Action item:
Repeat the lines from the one containing "[116,605,587,623] [147,639,772,657] //" through the end of the listing exactly, both ends included. Do not carry over any pictures.

Material for this exercise:
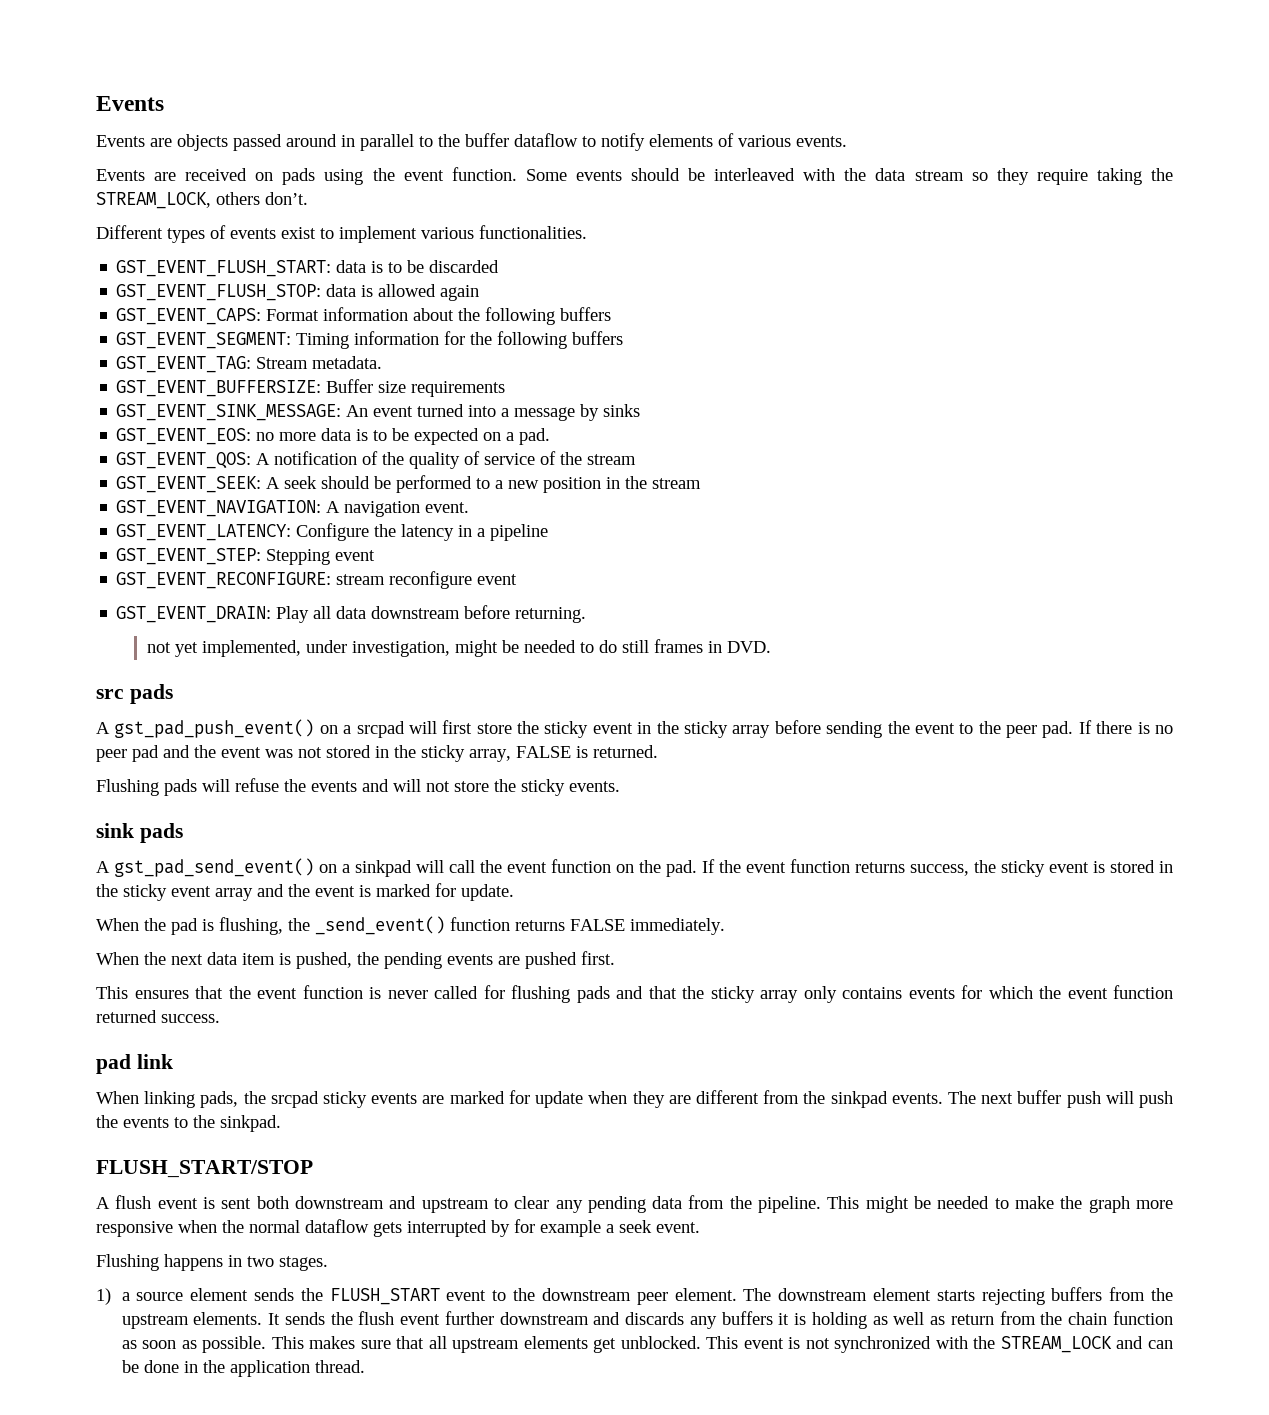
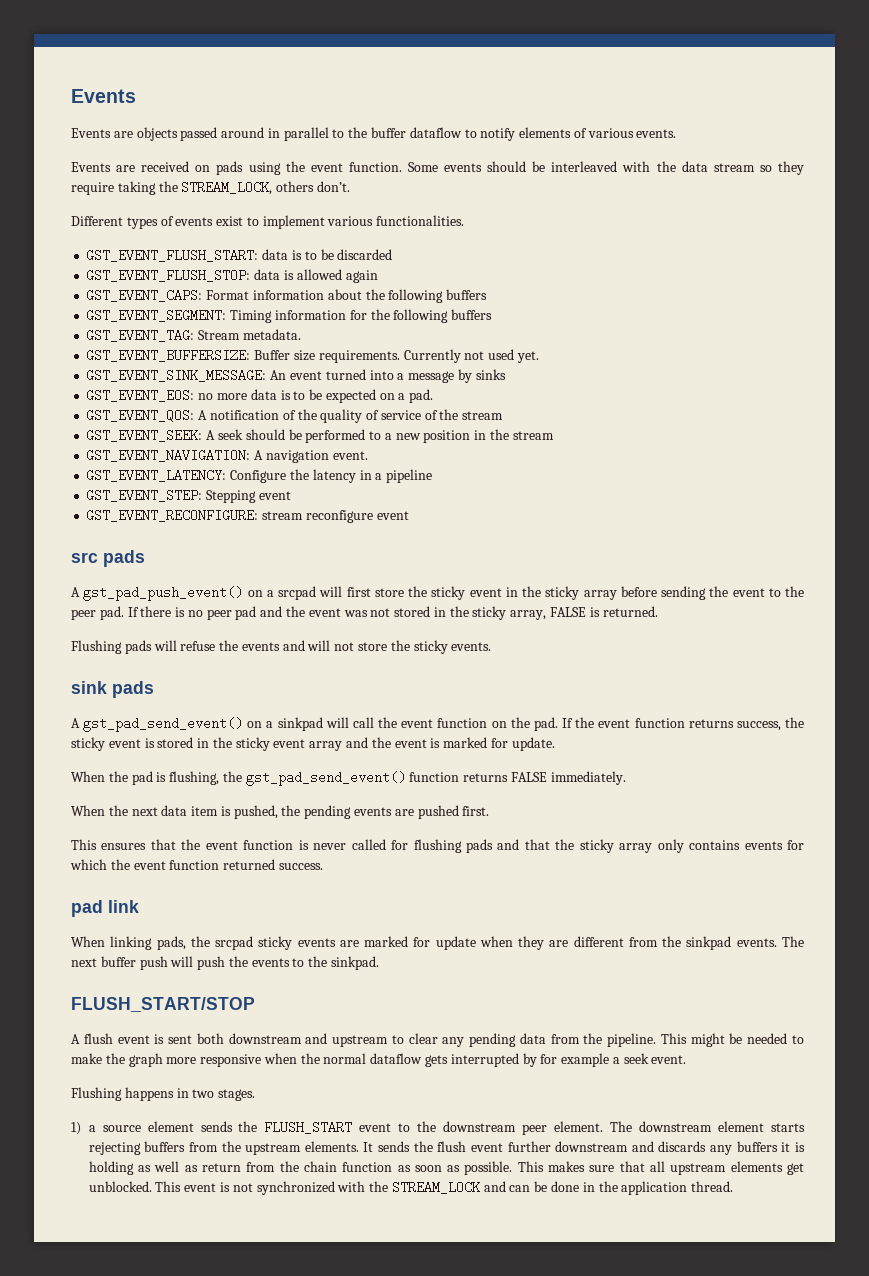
[411,381,506,397] requirements -> [318,349,539,363] requirements. Currently not used yet.
[116,605,587,623] [147,639,772,657] // GST_EVENT_DRAIN: Play all data downstream before returning. // not yet implemented, under investigation, might be needed to do still frames in DVD. -> (409, 515) none
[315,916,445,935] _send_event() -> [245,771,406,786] gst_pad_send_event()

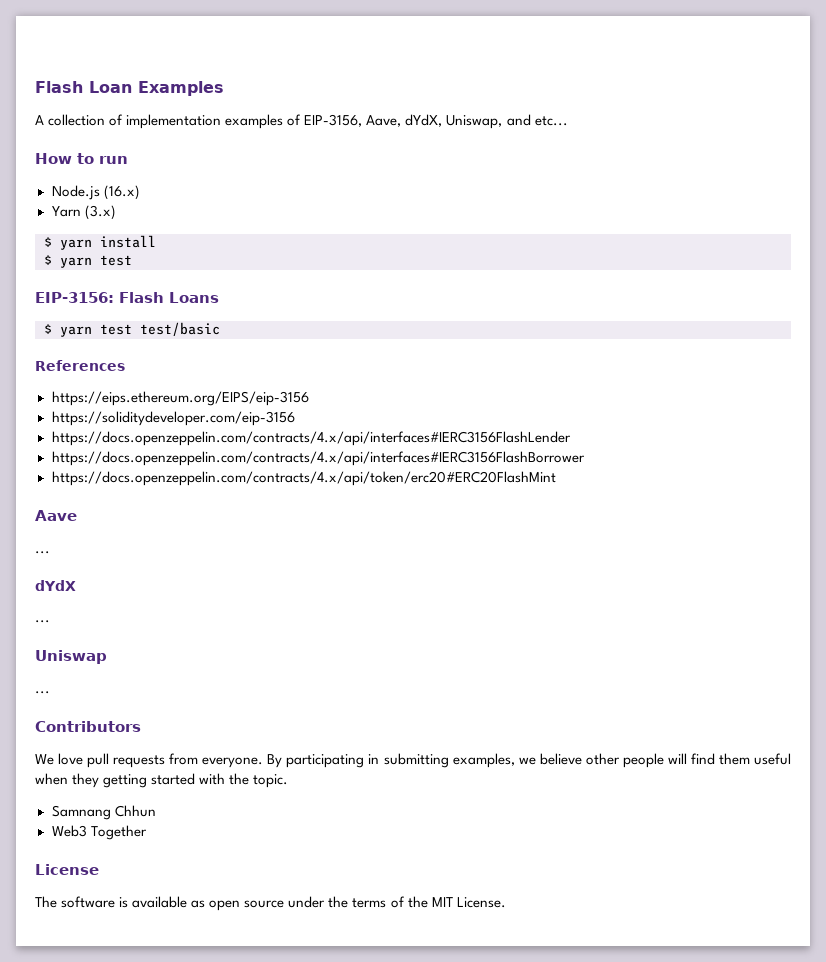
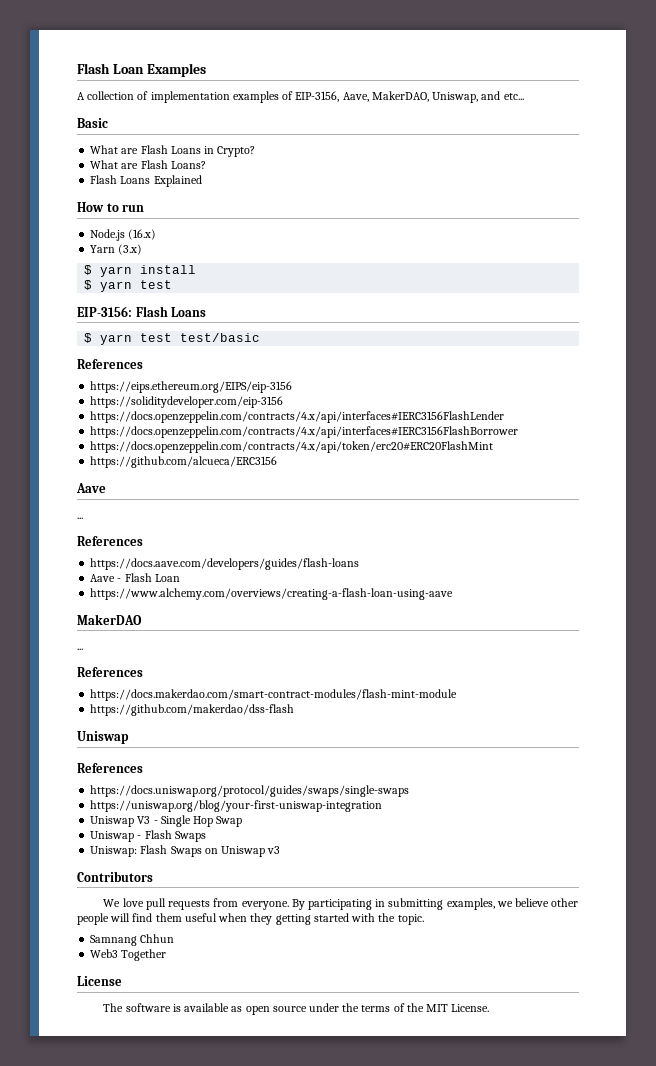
[405,114,443,127] dYdX, -> [371,91,429,102] MakerDAO,
(568, 121) none -> [77,118,108,128] [90,145,256,157] [90,160,206,169] [90,175,202,187] // Basic // What are Flash Loans in Crypto? // What are Flash Loans? // Flash Loans Explained
(556, 478) none -> [90,456,278,468] // https://github.com/alcueca/ERC3156
[35,580,76,591] [35,620,50,623] [35,650,107,664] [35,691,50,694] dYdX // ... // Uniswap // ... -> [77,536,143,546] [90,558,360,570] [90,573,180,582] [90,588,454,600] [77,614,142,625] [77,648,83,650] [77,667,143,677] [90,689,458,701] [90,704,295,716] [77,731,129,744] [77,763,143,773] [90,785,410,797] [90,800,383,812] [90,815,243,827] [90,830,206,842] [90,845,281,857] References // https://docs.aave.com/developers/guides/flash-loans // Aave - Flash Loan // https://www.alchemy.com/overviews/creating-a-flash-loan-using-aave // MakerDAO // ... // References // https://docs.makerdao.com/smart-contract-modules/flash-mint-module // https://github.com/makerdao/dss-flash // Uniswap // References // https://docs.uniswap.org/protocol/guides/swaps/single-swaps // https://uniswap.org/blog/your-first-uniswap-integration // Uniswap V3 - Single Hop Swap // Uniswap - Flash Swaps // Uniswap: Flash Swaps on Uniswap v3

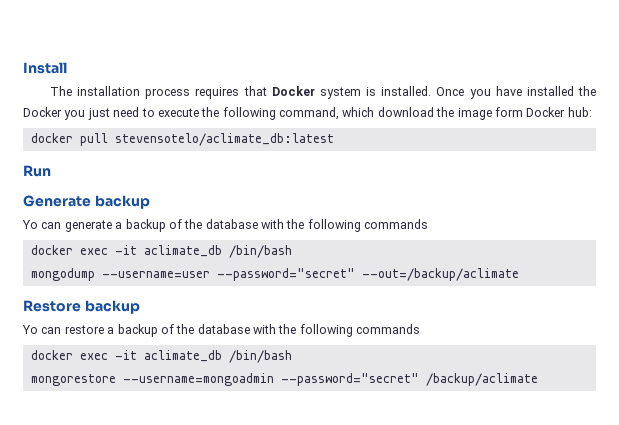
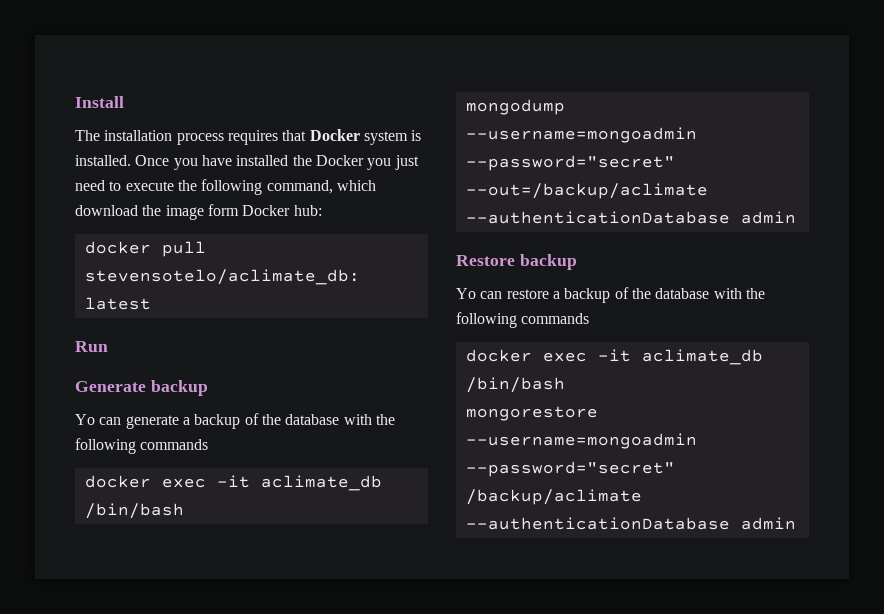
[101,271,210,278] --username=user -> [465,127,697,143] --username=mongoadmin
(519, 274) none -> [465,211,796,224] --authenticationDatabase admin
(538, 379) none -> [465,517,796,530] --authenticationDatabase admin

Task solution:
[116,605,587,623] [147,639,772,657] // GST_EVENT_DRAIN: Play all data downstream before returning. // not yet implemented, under investigation, might be needed to do still frames in DVD. -> (409, 515) none
[315,916,445,935] _send_event() -> [245,771,406,786] gst_pad_send_event()

[405,114,443,127] dYdX, -> [371,91,429,102] MakerDAO,
(568, 121) none -> [77,118,108,128] [90,145,256,157] [90,160,206,169] [90,175,202,187] // Basic // What are Flash Loans in Crypto? // What are Flash Loans? // Flash Loans Explained
(556, 478) none -> [90,456,278,468] // https://github.com/alcueca/ERC3156
[35,580,76,591] [35,620,50,623] [35,650,107,664] [35,691,50,694] dYdX // ... // Uniswap // ... -> [77,536,143,546] [90,558,360,570] [90,573,180,582] [90,588,454,600] [77,614,142,625] [77,648,83,650] [77,667,143,677] [90,689,458,701] [90,704,295,716] [77,731,129,744] [77,763,143,773] [90,785,410,797] [90,800,383,812] [90,815,243,827] [90,830,206,842] [90,845,281,857] References // https://docs.aave.com/developers/guides/flash-loans // Aave - Flash Loan // https://www.alchemy.com/overviews/creating-a-flash-loan-using-aave // MakerDAO // ... // References // https://docs.makerdao.com/smart-contract-modules/flash-mint-module // https://github.com/makerdao/dss-flash // Uniswap // References // https://docs.uniswap.org/protocol/guides/swaps/single-swaps // https://uniswap.org/blog/your-first-uniswap-integration // Uniswap V3 - Single Hop Swap // Uniswap - Flash Swaps // Uniswap: Flash Swaps on Uniswap v3

[101,271,210,278] --username=user -> [465,127,697,143] --username=mongoadmin
(519, 274) none -> [465,211,796,224] --authenticationDatabase admin
(538, 379) none -> [465,517,796,530] --authenticationDatabase admin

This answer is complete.